Postdoc: LENK Sabine (UA/ULB) Supervisor: VANHAESEBROUCK Karel (ULB)

Different Belgian interest groups used the lantern to disseminate their convictions. Some operated publicly, trying to win an audience beyond their own community (church, missions, charities), others more discreetly, collectively or individually.

Many masonic slide sets, mostly of American origin, have survived and are accessible on the internet, but little is known about the way the Freemasons (and other spiritual groups) used them to educate aspirants. The study of their written and visual heritage should be able to provide information on the discourse that traditionally accompanied these slide projections.

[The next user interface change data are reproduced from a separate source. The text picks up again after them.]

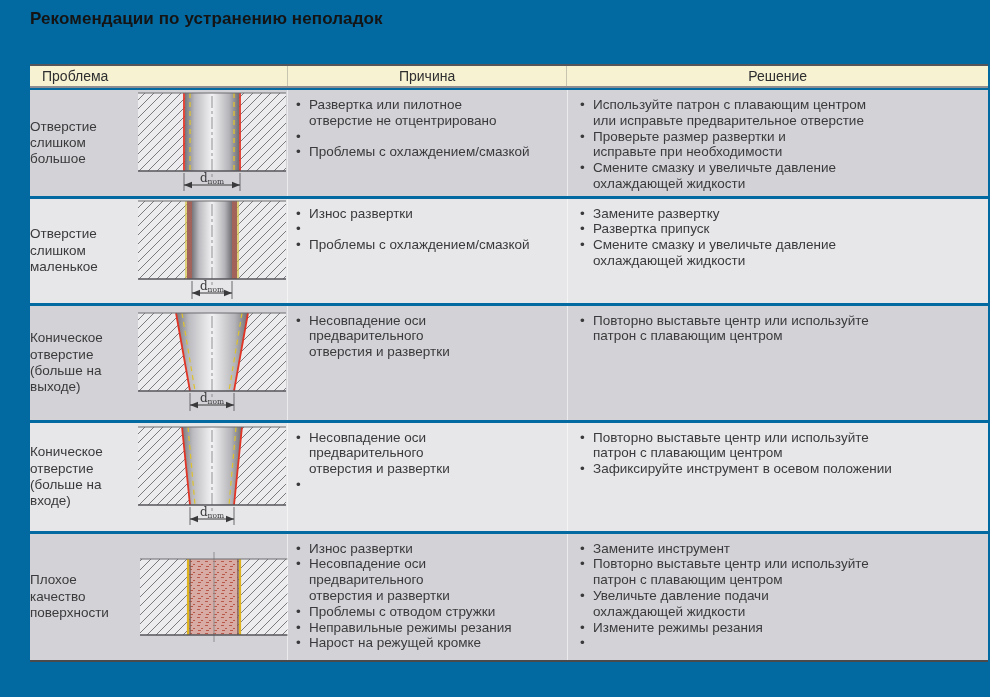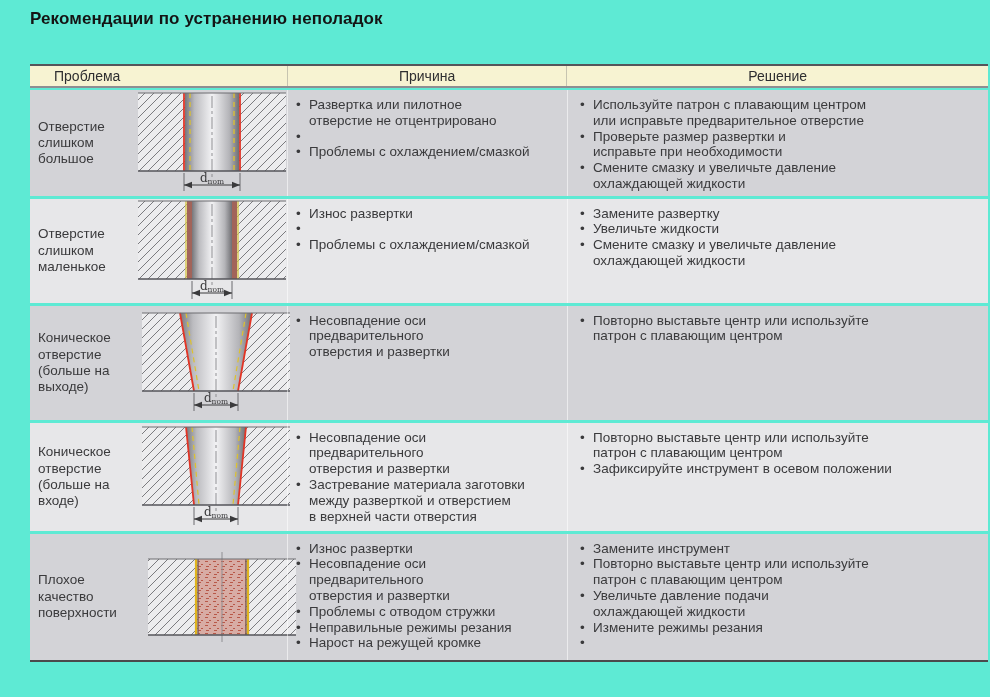--- a/index.html
+++ b/index.html
@@ -5,7 +5,7 @@
   * { margin:0; padding:0; box-sizing:border-box; }
   html,body { width:990px; height:697px; background:#ffffff; overflow:hidden;
               font-family:"Liberation Sans","DejaVu Sans",sans-serif; }
-  .page { position:relative; width:990px; height:697px; background:#5eead4; }
+  .page { position:relative; width:990px; height:697px; background:#0369a1; }
   .title { position:absolute; left:30px; top:9px; font-size:17px; font-weight:bold; color:#141414; letter-spacing:.1px; }
 
   .table { position:absolute; left:30px; top:64px; width:958px; }

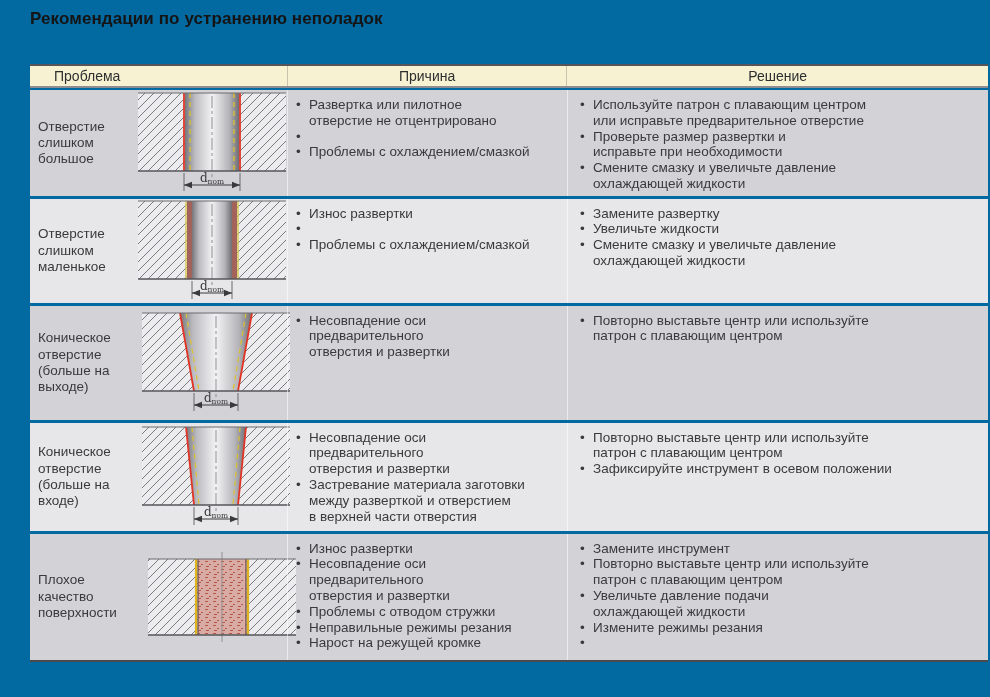--- a/index.html
+++ b/index.html
@@ -13,7 +13,7 @@
   .thead { display:flex; height:24px; background:#f7f3d2;
            border-top:2px solid #55555a; border-bottom:2px solid #8e8e92; margin-bottom:2px; }
   .th { font-size:14px; color:#2e2e30; display:flex; align-items:center; }
-  .th-problem  { width:257px; padding-left:24px; }
+  .th-problem  { width:257px; padding-left:12px; }
   .th-cause    { width:280px; justify-content:center; border-left:1px solid rgba(110,110,114,.35); }
   .th-solution { width:422px; justify-content:center; border-left:1px solid rgba(110,110,114,.35); }
 

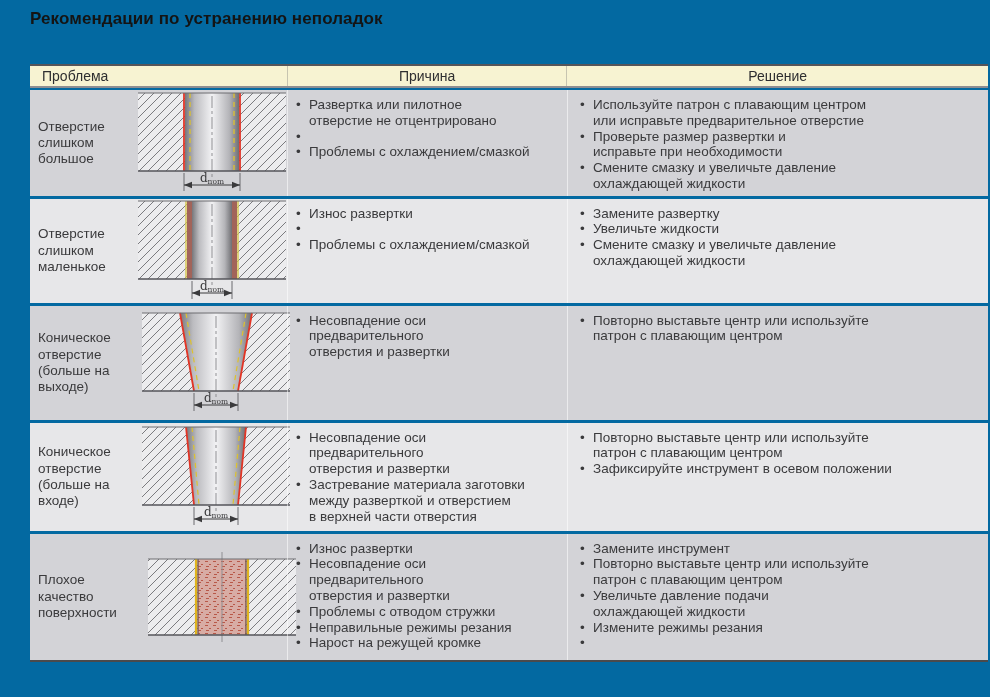--- a/index.html
+++ b/index.html
@@ -27,7 +27,7 @@
   .tbody .row:nth-child(4){ min-height:108px; }
   .tbody .row:nth-child(5){ min-height:126px; }
 
-  .cell-problem { width:257px; display:flex; align-items:center; padding-left:8px;gap:28px; }
+  .cell-problem { width:257px; display:flex; align-items:center; padding-left:0;gap:28px; }
   .problem-label { flex:1 1 auto; font-size:13.5px; line-height:1.2; color:#3a3a3c; white-space:pre-line; padding-right:2px; }
   .diagram { flex:0 0 150px; width:150px; display:flex; align-items:flex-start; justify-content:center; }
   .diagram svg { display:block; }

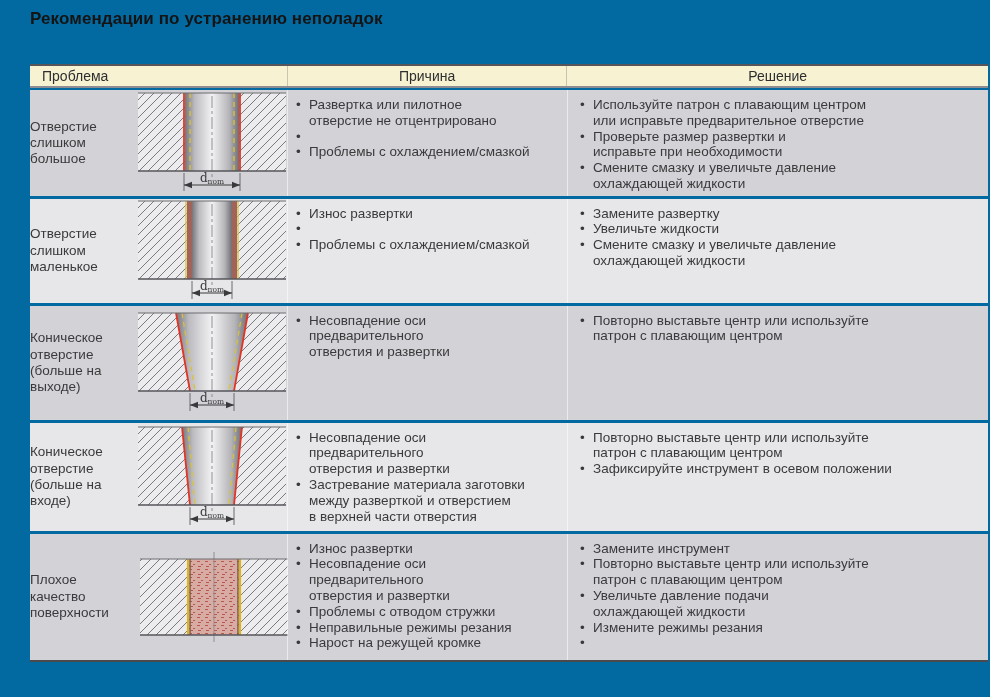--- a/index.html
+++ b/index.html
@@ -203,7 +203,7 @@
               </li>
               <li>
                 <span class="dot">•</span>
-                <span class="txt">Увеличьте жидкости</span>
+                <span class="txt">Развертка припуск</span>
               </li>
               <li>
                 <span class="dot">•</span>

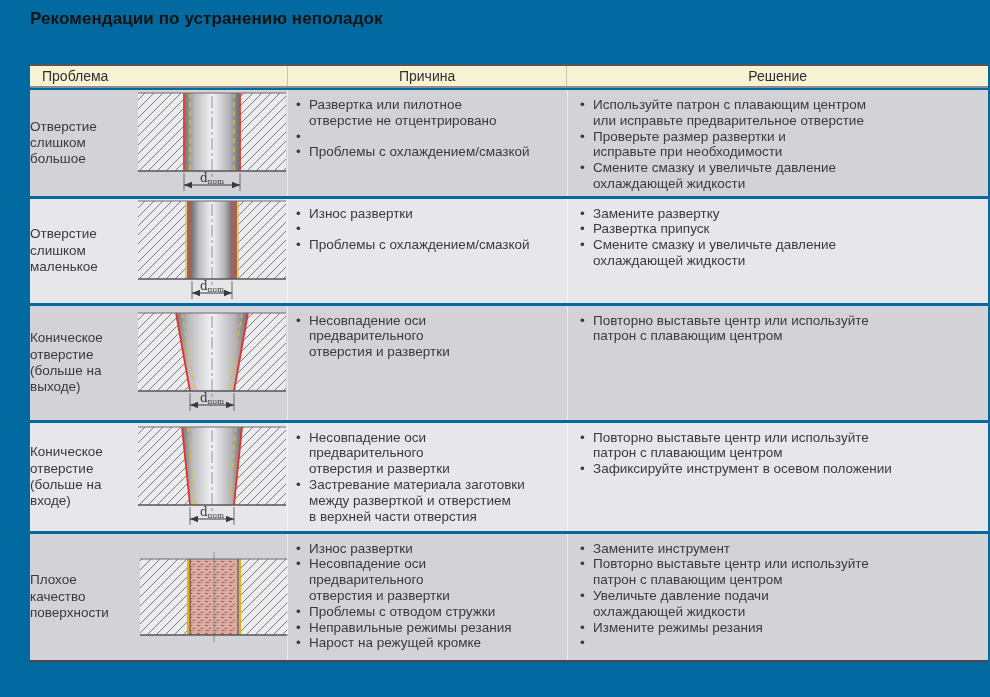--- a/index.html
+++ b/index.html
@@ -335,9 +335,6 @@
               </li>
               <li>
                 <span class="dot">•</span>
-                <span class="txt">Застревание материала заготовки
-между разверткой и отверстием
-в верхней части отверстия</span>
               </li>
             </ul>
     </div>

Research on another aspect of the project, namely the use of optical lanterns in Belgian academies and universities with a masonic vocation, will be made possible thanks to the collections of plaques archived in the archives of the Université libre de Bruxelles (ULB). Professors such as Émile Waxweiler, founder of the Solvay Institute of Sociology, or professor Jean Massart, creator of the botanical garden in Auderghem, used photographic glass plates to make it easier for students to understand their theories.

A third aspect will entail their comparison with Belgian Catholic institutions. The comparative analysis will aim to uncover similarities and differences, as well as the narrative strategies and symbolic rhetoric of the two groups in their struggles to gain and maintain their power within public sectors.